Dagmar Kanzler's patience ran out last week.
For 10 weeks, her 19-year-old son's studies have been idled by a strike at York University, and it suddenly became clear to her that it was never going to be settled. On Sunday, with her son's help, she set up a Facebook site and a blog to urge a resolution of the bitter labour dispute involving contract faculty, tutorial assistants and graduate assistants.
Ms. Kanzler is making a few points on behalf of the 50,000 York students whose classes were interrupted 10 weeks ago with no sign yet of when they will resume. She wants classes to resume as quickly as possible and a way found to complete the academic year without extending it to the summer. And, oh, she has something to say to parents who are contemplating sending their children to York.
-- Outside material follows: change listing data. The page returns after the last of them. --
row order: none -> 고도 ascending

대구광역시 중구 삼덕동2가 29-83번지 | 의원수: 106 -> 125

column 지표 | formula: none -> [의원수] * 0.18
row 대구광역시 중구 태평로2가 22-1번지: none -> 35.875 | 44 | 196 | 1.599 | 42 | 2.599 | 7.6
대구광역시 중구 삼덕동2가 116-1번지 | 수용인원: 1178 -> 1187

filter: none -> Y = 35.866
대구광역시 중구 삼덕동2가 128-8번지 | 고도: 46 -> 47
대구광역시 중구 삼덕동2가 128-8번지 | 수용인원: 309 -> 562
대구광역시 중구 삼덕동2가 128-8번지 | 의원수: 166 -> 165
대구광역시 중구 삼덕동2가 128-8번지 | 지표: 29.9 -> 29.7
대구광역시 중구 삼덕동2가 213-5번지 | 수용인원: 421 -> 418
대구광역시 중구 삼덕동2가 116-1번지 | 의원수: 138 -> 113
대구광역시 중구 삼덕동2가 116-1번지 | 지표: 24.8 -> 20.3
“If I was talking to another parent face-to-face, I would say really think long and hard about York before deciding to send your kid there,” she said.
It's a timely message: Tomorrow is the deadline for Grade 12 students in Ontario to submit their enrolment choices for next year. It is also an increasingly common message. There are a number of Facebook sites (in addition to Ms. Kanzler's) that are attracting thousands of supporters by spreading the message that enough is enough.
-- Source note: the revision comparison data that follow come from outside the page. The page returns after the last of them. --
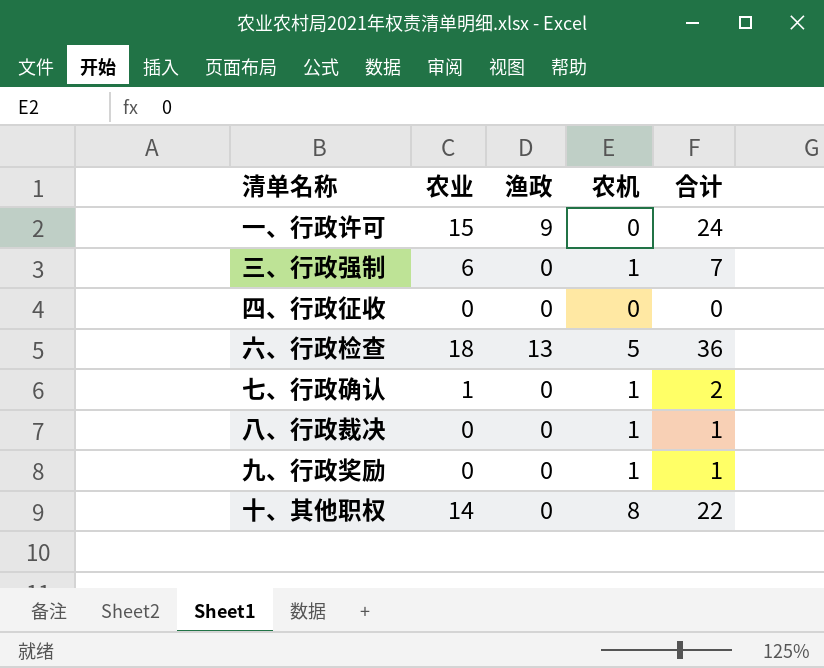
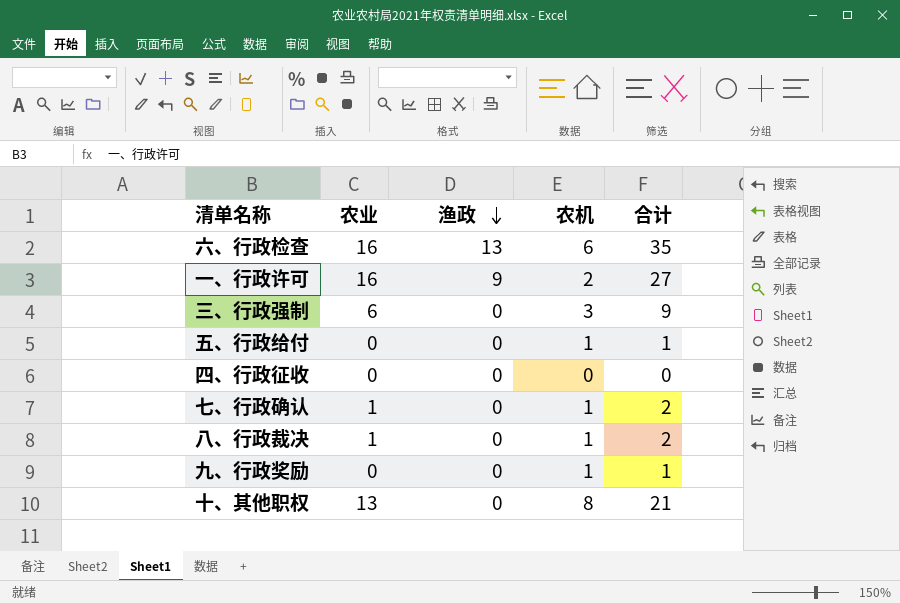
row order: none -> 渔政 descending
六、行政检查 | 农业: 18 -> 16
六、行政检查 | 农机: 5 -> 6
六、行政检查 | 合计: 36 -> 35
一、行政许可 | 农业: 15 -> 16
一、行政许可 | 农机: 0 -> 2
一、行政许可 | 合计: 24 -> 27
三、行政强制 | 农机: 1 -> 3
三、行政强制 | 合计: 7 -> 9
row 五、行政给付: none -> 0 | 0 | 1 | 1
八、行政裁决 | 农业: 0 -> 1
八、行政裁决 | 合计: 1 -> 2
十、其他职权 | 农业: 14 -> 13
十、其他职权 | 合计: 22 -> 21

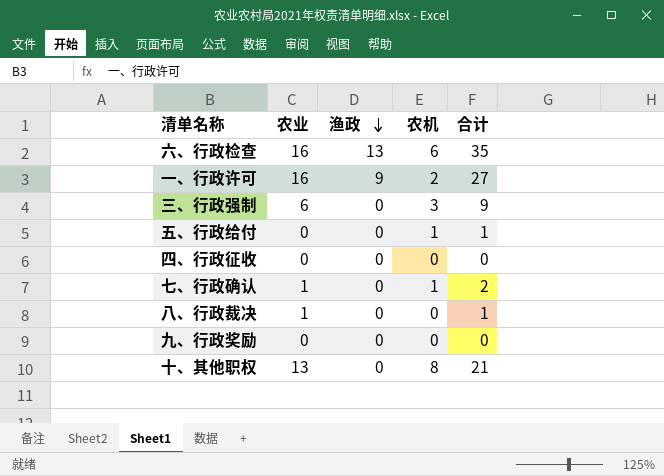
八、行政裁决 | 农机: 1 -> 0
八、行政裁决 | 合计: 2 -> 1
九、行政奖励 | 农机: 1 -> 0
九、行政奖励 | 合计: 1 -> 0

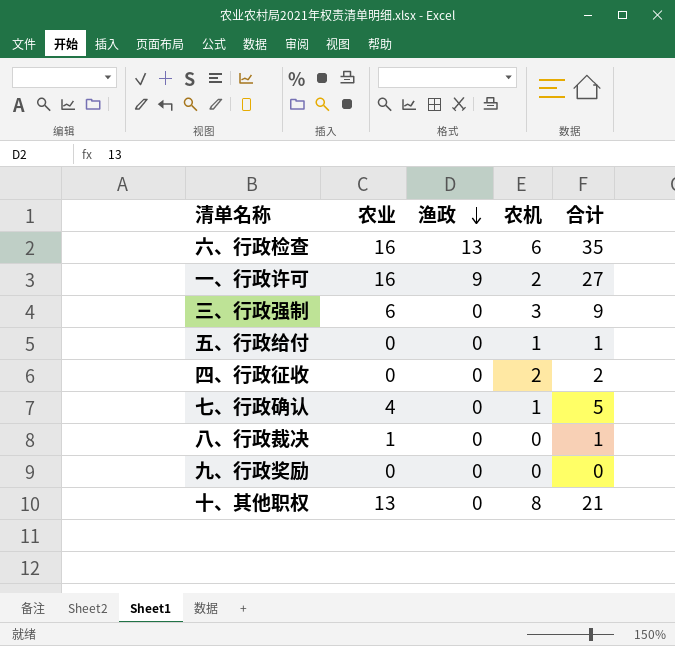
四、行政征收 | 农机: 0 -> 2
四、行政征收 | 合计: 0 -> 2
七、行政确认 | 农业: 1 -> 4
七、行政确认 | 合计: 2 -> 5

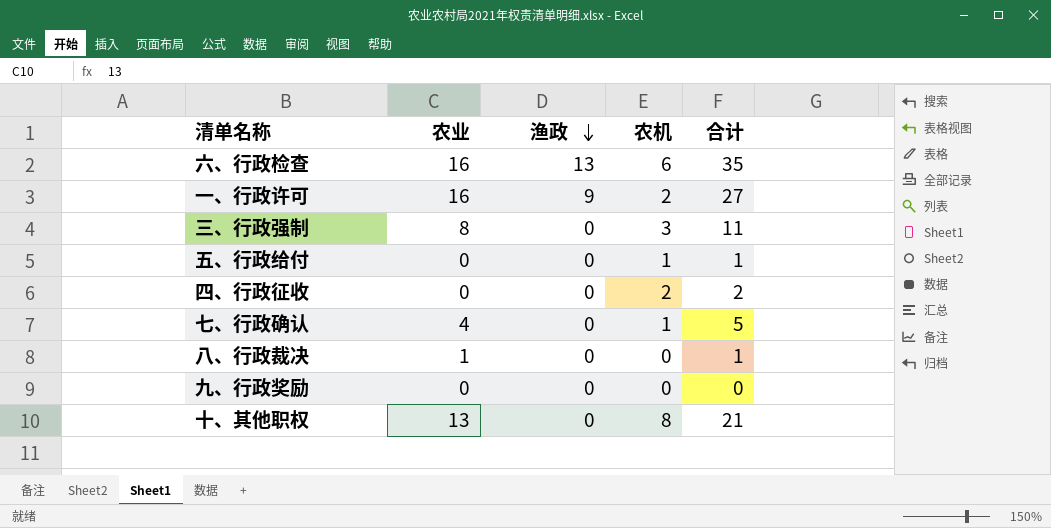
三、行政强制 | 农业: 6 -> 8
三、行政强制 | 合计: 9 -> 11

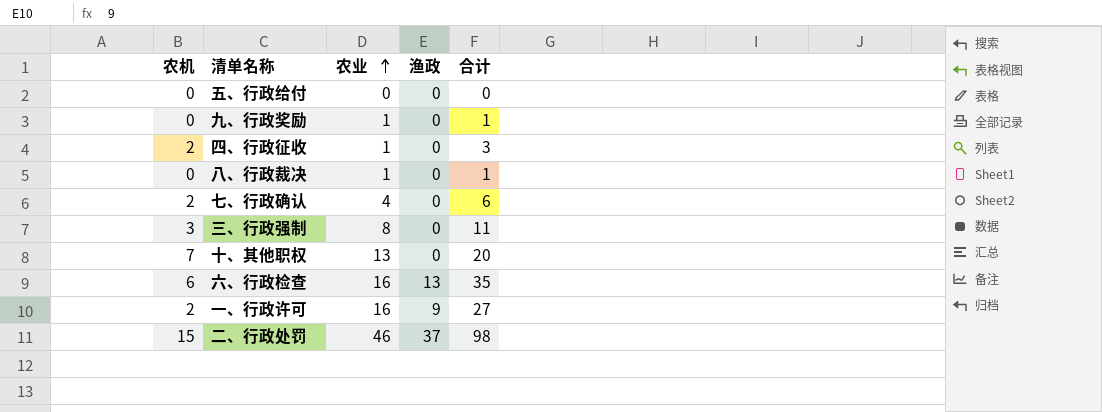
row order: 渔政 descending -> 农业 ascending
column 农机 | position: 4 -> 1
五、行政给付 | 农机: 1 -> 0
五、行政给付 | 合计: 1 -> 0
九、行政奖励 | 农业: 0 -> 1
九、行政奖励 | 合计: 0 -> 1
四、行政征收 | 农业: 0 -> 1
四、行政征收 | 合计: 2 -> 3
七、行政确认 | 农机: 1 -> 2
七、行政确认 | 合计: 5 -> 6
十、其他职权 | 农机: 8 -> 7
十、其他职权 | 合计: 21 -> 20
row 二、行政处罚: none -> 15 | 46 | 37 | 98

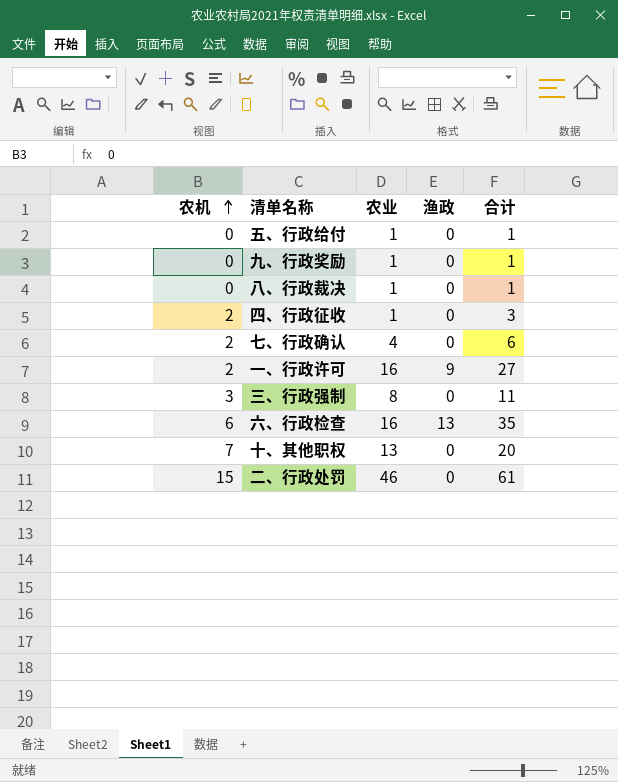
row order: 农业 ascending -> 农机 ascending
五、行政给付 | 农业: 0 -> 1
五、行政给付 | 合计: 0 -> 1
二、行政处罚 | 渔政: 37 -> 0
二、行政处罚 | 合计: 98 -> 61

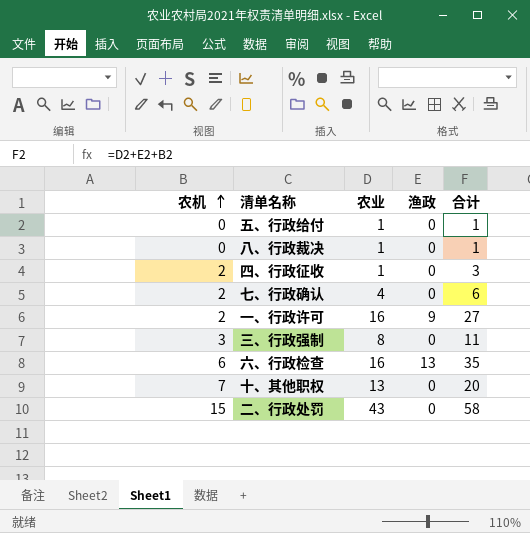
row 九、行政奖励: 0 | 1 | 0 | 1 -> none
二、行政处罚 | 农业: 46 -> 43
二、行政处罚 | 合计: 61 -> 58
Lyndon Koopmans has attracted more than 4,500 people to sign up to his site with his call to end the strike soon because both York and the Canadian Union of Public Employees have forgotten about students. “We're being used as bargaining chips here,” he said. “Both parties say, ‘We want to get them back in school,' but they use it as leverage against the other one.”
It takes a certain amount of skill to build up this kind of ill will, but York, which was established in the wilds of suburban Toronto 50 years ago, has been equal to the task. It has a strong activist tradition that has often made students the meat in the sandwich. Twice in the past 12 years it has had to lengthen its school year to deal with the effects of a strike.
The current dispute isn't terribly complicated. York is offering a 9.25-per-cent wage increase over three years as well as improved benefits and job security. CUPE has rejected the offer as inadequate and has asked for 8 per cent over two years, a crucial demand because it wants its deal to expire in 2010 along with those on many other campuses.
York, which had hoped to establish itself among the front rank of research-based universities, has done (in Ms. Kanzler's words) “a stellar job of damaging its reputation through this.” Its new president, Mamdouh Shoukri, has been largely invisible, and it has now gambled by asking the Ontario Labour Ministry to supervise a vote on its latest offer, which is likely to be very similar to one that had earlier been rejected by CUPE. This vote – the bargaining equivalent of a Hail Mary pass in football – is unlikely to be held until next week, and it's not clear what will happen if the union turns down the offer.
As for CUPE, it is enough to note that its Ontario section is run by Sid Ryan, a publicity hound who last week apologized for comparing Israeli bombings of academic institutions in Gaza to actions by Nazis in the Second World War.
There seems to be little concern in the Ontario government that York is crippling itself at a time when the economy needs more “knowledge workers.” Universities Minister John Milloy acknowledges the strike is “unfortunate,” but says he can't intervene in the bargaining at an autonomous institution. “There is a process which is unfolding and we're going to see what happens,” he said.
It's a response that doesn't please Ms. Kanzler's son, Nicholas Ross. “I speak for a lot of students when I say we're just fed up with this.”